Garma C.C. Chang, The Buddhist Teaching of Totality, p.64


The vast significance and central importance of emptiness in Zen can be seen in two of its often repeated axioms, ‘All things are essentially empty’ and ‘Emptiness is the true nature of all things.’ ‘All things are essentially empty’ means all things are empty of selfhood, all dharmas lack independent existence. ‘Emptiness is the true nature of all things’ means emptiness is the reality or essential nature (ontology) of all the various things, beings, and events (i.e. the myriad dharmas).

Contrary to widespread notions, to be empty does not mean to be unreal, nonexistent, or provisional, nor does it mean that variety, plurality, and uniqueness are delusory or illusory, as if the myriad dharmas were ‘made up of’ or ‘reducible to’ one uniform or homogeneous essence or substance.
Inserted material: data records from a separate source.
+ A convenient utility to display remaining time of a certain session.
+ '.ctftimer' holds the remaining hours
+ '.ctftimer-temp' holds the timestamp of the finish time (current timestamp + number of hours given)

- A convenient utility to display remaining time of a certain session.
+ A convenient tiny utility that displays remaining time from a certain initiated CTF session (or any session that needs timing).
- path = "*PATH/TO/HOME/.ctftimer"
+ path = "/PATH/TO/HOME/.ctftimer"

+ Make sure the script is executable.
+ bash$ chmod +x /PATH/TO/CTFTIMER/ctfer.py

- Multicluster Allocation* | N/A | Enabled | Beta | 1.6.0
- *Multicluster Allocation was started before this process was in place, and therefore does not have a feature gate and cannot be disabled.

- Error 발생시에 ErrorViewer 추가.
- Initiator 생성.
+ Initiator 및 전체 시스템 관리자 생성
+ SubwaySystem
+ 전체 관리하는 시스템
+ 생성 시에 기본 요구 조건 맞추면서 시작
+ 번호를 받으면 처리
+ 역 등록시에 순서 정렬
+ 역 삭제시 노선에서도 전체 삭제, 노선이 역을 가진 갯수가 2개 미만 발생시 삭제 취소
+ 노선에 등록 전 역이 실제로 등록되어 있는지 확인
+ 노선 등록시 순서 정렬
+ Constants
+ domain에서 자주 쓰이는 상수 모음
I stress this point because prospective Zen interpreters have historically demonstrated a tendency for presenting distorted notions about emptiness. Such distortions usually amount to a privileging of emptiness (essence, reality) over form (appearance, manifestation). Such privileging is caused and perpetuated by false presuppositions consistent with dualism. Briefly, this happens when the form (appearance) and emptiness (reality) of dharmas are conceived and treated as independent realities. When form and emptiness are conceived of as separate, distinct realities, they become subject to comparisons of superiority and inferiority. Naturally, emptiness, being envisioned as uniform, universal, and pure is seen and treated as superior to form, which is envisioned as variable, particular, and disparate. Such fallacies concerning emptiness and form spawn teachings and practices that foster quietism and detachment, many of which can be seen thriving in the present day.

From at least as early as its Sixth Ancestor, Huineng (638-713 C E), Zen has been closely associated with the prajna-paramita sutras – the most comprehensive treatment of emptiness (sunyata) in the Buddhist literature. According to Zen lore, Huineng realized enlightenment simply upon hearing a prajna-paramita scripture, the Diamond Sutra, recited in the street. Huineng’s record, the Platform Sutra, proclaims the supreme vision of the Diamond Sutra, promising enlightenment not only to those that practice its teachings, but even to those that simply memorize it.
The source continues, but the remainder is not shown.